Namun, beberapa orang di sekitar stasiun kerap kali menghubungkannya dengan hal-hal mistik. Apalagi, di sepanjang jalan kereta api antara stasiun Ciawi, Cirahayu, Cipeundey, hingga ke Stasiun Bumiwaluya kerap kali terjadi kecelakaan maut dan merenggut korban jiwa.
Pada zaman kareta api masih memakai lokomotif berbahan bakar batu bara, kerap terjadi kecelakaan aneh,seperti lokomotif maupun gerbong anjlok, terguling, bahkan gerbong terputus. Sempat terjadi lokomotif mundur lagi ke jembatan Torowek atau Stasiun Cirahayu di sekitar Kampung Wage, tanpa sebab yang jelas.
Sampai-sampai, pengelola stasiun dan warga sepakat, banyaknya terjadi kecelakaan ini harus diantisipasi dengan meruwat atau mengganti nama stasiun di sepanjang jalur tersebut. Dalam catatan sejarah nama-nama stasion itu sempat diganti, misalnya Stasiun Malangbong menjadi Stasiun Bumi Waluya. Begitu juga Stasiun Torowek diubah menjadi Stasiun Cirahayu. Pada tahun 1960-an, sempat ada sesepuh kampung setempat menganjurkan rituan menyembelih kerbau bule di lokasi. Bahkan disertai dengan ruatan wayang golek.

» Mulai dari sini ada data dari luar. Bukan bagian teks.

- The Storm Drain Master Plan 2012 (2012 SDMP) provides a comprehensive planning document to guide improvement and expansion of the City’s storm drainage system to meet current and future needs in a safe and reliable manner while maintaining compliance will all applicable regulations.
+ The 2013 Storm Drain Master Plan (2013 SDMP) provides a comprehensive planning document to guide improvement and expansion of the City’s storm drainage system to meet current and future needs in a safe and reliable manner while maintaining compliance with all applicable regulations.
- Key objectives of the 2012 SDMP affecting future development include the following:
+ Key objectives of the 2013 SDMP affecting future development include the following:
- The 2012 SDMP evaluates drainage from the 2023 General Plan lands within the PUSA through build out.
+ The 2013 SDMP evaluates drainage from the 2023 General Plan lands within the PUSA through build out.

Namun ketika masa berubah, lokomotif menggunakan mesin disel, peristiwa-peristiwa aneh pun, ternyata masih kerap terjadi. Di antaranya pada 1995,terjadi kecelakaan Kereta Api (KA) gabungan Galuh dan Kahuripan, pada tengah malam atau yang dikenal dengan tragedi Torowek. Kereta gabungan yang baru berangkat dari Stasiun Cipeundeuy, saat melintas di jembatan Torowek, tiba-tiba terperosok ke dalam jurang.
Kejadian nahas itu terjadi kala lokomotif Kereta Api (KA) Galuh relasi Pasar Senen-Banjar mengalami kerusakan di Stasiun Cibatu dan harus menunggu perbaikan. Akhirnya, demi meminimalisir waktu keterlambatan, KA Galuh digandengkan dengan KA Kahuripan relasi Bandung – Kediri. Setelah selesai digabungkan, rangkaian ini pun berjalan dengan formasi 2 Lokomotif + 13 K3.

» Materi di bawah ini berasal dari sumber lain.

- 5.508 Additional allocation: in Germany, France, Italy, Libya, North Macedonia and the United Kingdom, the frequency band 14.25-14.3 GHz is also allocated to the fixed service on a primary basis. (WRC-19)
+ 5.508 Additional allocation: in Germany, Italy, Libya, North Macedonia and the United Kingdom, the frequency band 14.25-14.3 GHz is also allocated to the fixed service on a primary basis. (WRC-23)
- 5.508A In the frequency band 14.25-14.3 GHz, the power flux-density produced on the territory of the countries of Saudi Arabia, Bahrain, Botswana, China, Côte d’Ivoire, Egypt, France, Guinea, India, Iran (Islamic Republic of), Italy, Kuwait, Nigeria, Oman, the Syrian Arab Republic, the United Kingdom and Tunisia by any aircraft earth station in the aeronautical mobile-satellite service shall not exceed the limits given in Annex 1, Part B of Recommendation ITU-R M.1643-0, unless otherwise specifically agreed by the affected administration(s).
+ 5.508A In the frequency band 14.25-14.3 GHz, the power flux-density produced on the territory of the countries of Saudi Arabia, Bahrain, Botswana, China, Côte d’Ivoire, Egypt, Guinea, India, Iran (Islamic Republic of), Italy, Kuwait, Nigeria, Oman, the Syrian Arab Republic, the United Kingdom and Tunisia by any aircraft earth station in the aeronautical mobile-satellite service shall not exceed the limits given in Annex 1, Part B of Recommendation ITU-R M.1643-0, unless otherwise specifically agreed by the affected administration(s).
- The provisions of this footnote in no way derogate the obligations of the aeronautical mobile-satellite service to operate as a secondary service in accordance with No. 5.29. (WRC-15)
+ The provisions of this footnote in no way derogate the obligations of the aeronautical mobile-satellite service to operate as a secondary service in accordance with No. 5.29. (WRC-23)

Sekitar pukul 00.03 WIB saat akan mendekati stasiun Torowek (Sekarang Cirahayu), kedua KA yang digabungkan tersebut mengalami masalah pada sistem pengereman yang diperkirakan berasal dari rangkaian KA Kahuripan. Akibatnya, kedua kereta ini semakin lama, semakin melaju kencang sehingga kecelakaan dahsyat atau Peristiwa Luarbiasa Hebat (PLH) tersebut tak terhindarkan.
Kecelakaan rangkaian KA terjadi saat sampai pada lokasi di km 241 atau tepat di tikungan jembatan sungai Cirahayu (Torowek) yang panjangnya sekitar 100 m. Lokasi kejadian memiliki bentuk jalan rel yang menikung sekaligus turunan.
Kecelakaan tersebut terjadi diduga karena kecepatan KA yang terlalu tinggi dan rem kereta yang tidak berfungsi. Akibatnya, rangkaian KA ini anjlok dan terguling ke sisi kanan dan kiri rel, kemudian terperosok ke dalam jurang.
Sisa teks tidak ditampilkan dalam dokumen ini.